Il sort le 4 novembre et nous pouvons déjà en donner louange car, résonnez trompettes et chantez hautbois, nous avons un grand cru reggae 2022.

Évidemment, il ne s’est pas compromis.

Évidemment, il n’a pas mis de l’eau dans son vin.

Évidemment, ses paroles touchent et frappent.

14 titres qui traitent frontalement des thèmes qui lui sont chers : les piètres hommes politiques qui aggravent sans vergogne les soucis économiques et sociaux du continent africain, les dérives des religions, le combat contre la pauvreté. Là-bas comme ici, on a presque les mêmes cher Tiken Jah !

Le « braquage du pouvoir », comme il dit, est mis sous les projecteurs de son ironie mordante. Les gouvernants corrompus (on les connaît !) ont les oreilles qui sifflent. Et il salue le courage que ceux qui en prennent pour 20 ans pour avoir levé le poing.

Mais jamais de lamentations avec Tiken Jah Fakoly, il chante avant tout les atouts de l’Afrique. Son esprit combatif et positif pourrait être suivi par davantage de personnes de toutes origines et de personnalités influentes d’Alger au Cap, d’Abidjan à Dar-Es-Salam…

Pour cet album, Tiken Jah et ses équipes ont mis les petits plats dans les grands, il y a « du level », pour un grand album.

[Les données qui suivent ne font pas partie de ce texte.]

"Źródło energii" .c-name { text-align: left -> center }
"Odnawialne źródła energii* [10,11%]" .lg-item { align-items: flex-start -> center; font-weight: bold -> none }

Il s’est entouré de complices de qualité avec des featurings de Grand Corps Malade, Amadou & Mariam, Winston McAnuff, Dub Inc.

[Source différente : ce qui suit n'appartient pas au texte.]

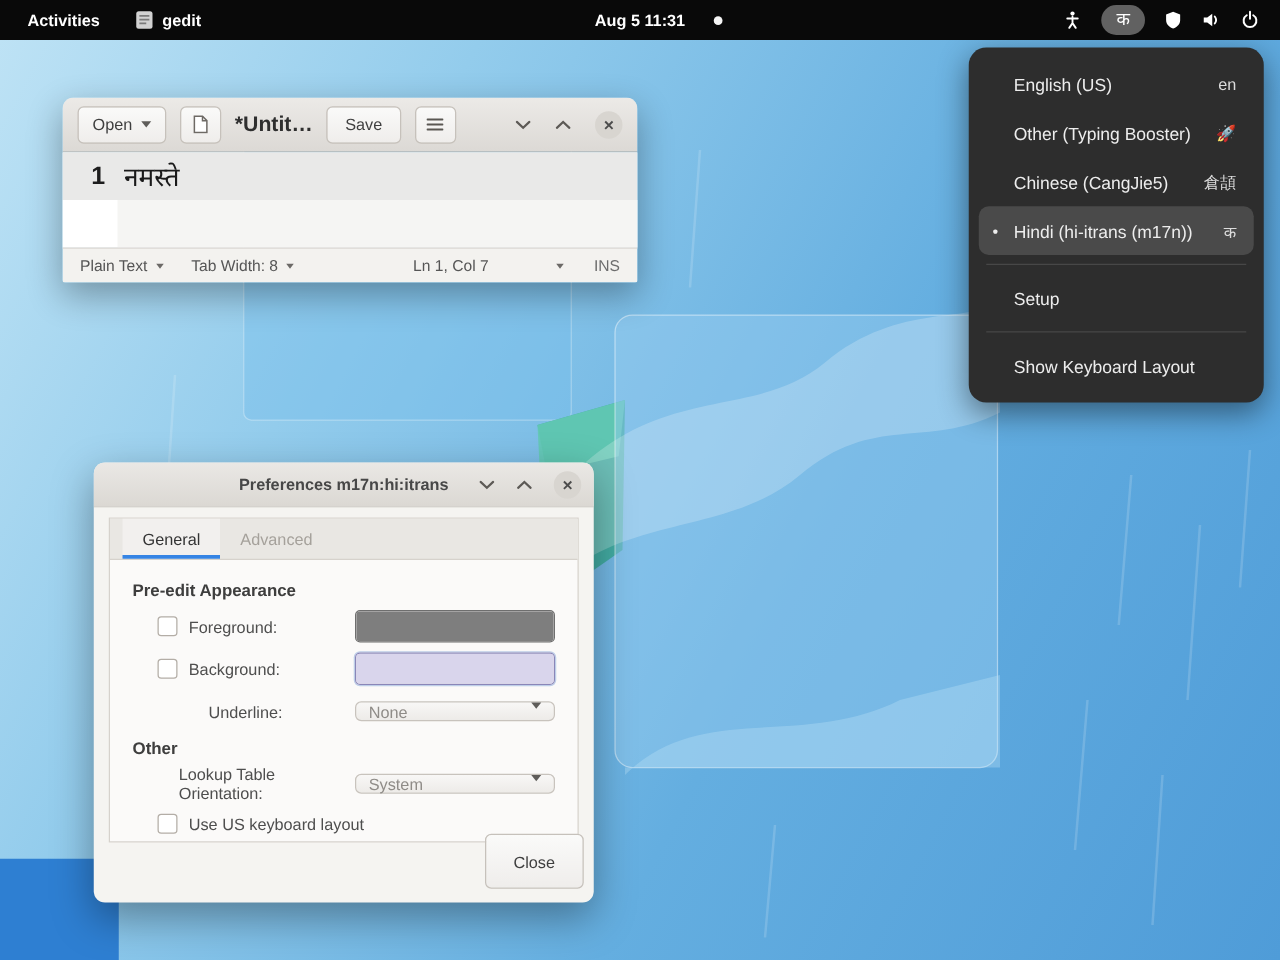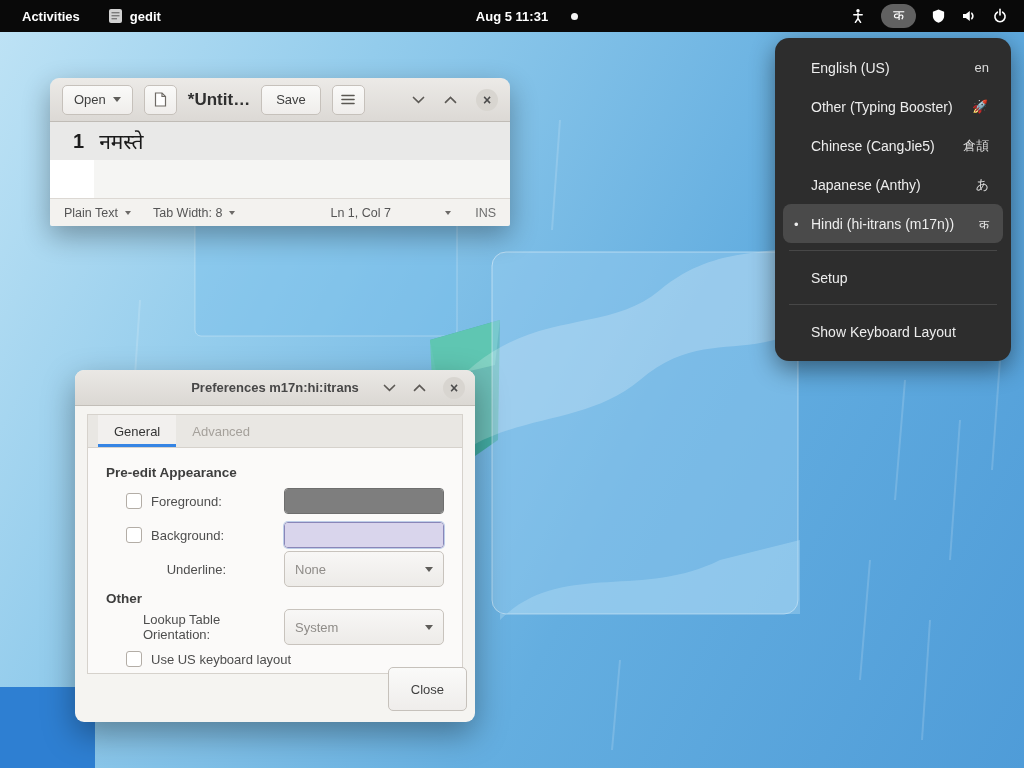"Japanese (Anthy)" div.ime-item { html: <div> <span>Japanese (Anthy)</span> <span>あ</span> </div> -> none }
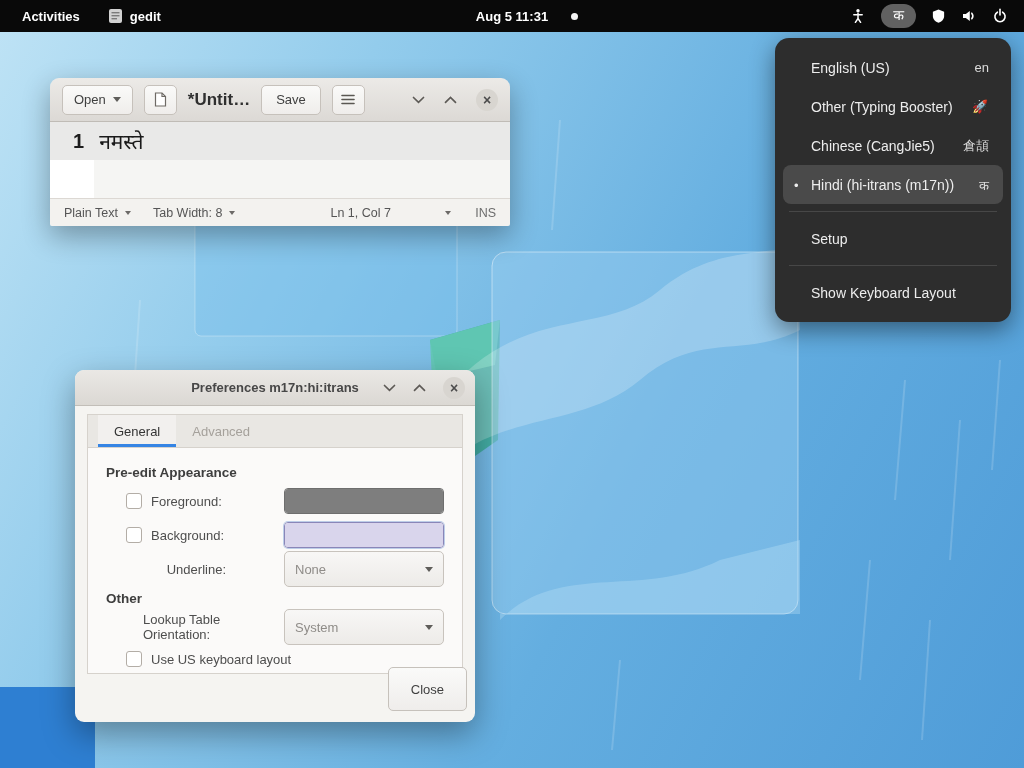"None" .dropdown { align-items: center -> none; height: 36px -> 16px }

Le reggae est de qualité cinq étoiles (what else ?), cette musique universelle, toujours identique et toujours renouvelée. Restons optimistes, car « ça va aller » nous assure le grand reggae man, qui demeure une véritable institution après trente ans de carrière.

Un très beau 11ème album, toujours mordant et en même temps dansant, évoquant des sujets graves et nous donnant le sourire, on remercie Tiken Jah Fakoly, sage et rebelle à la fois !

Jérôme « le peuple a le pouvoir, mais il ne le sait pas » V.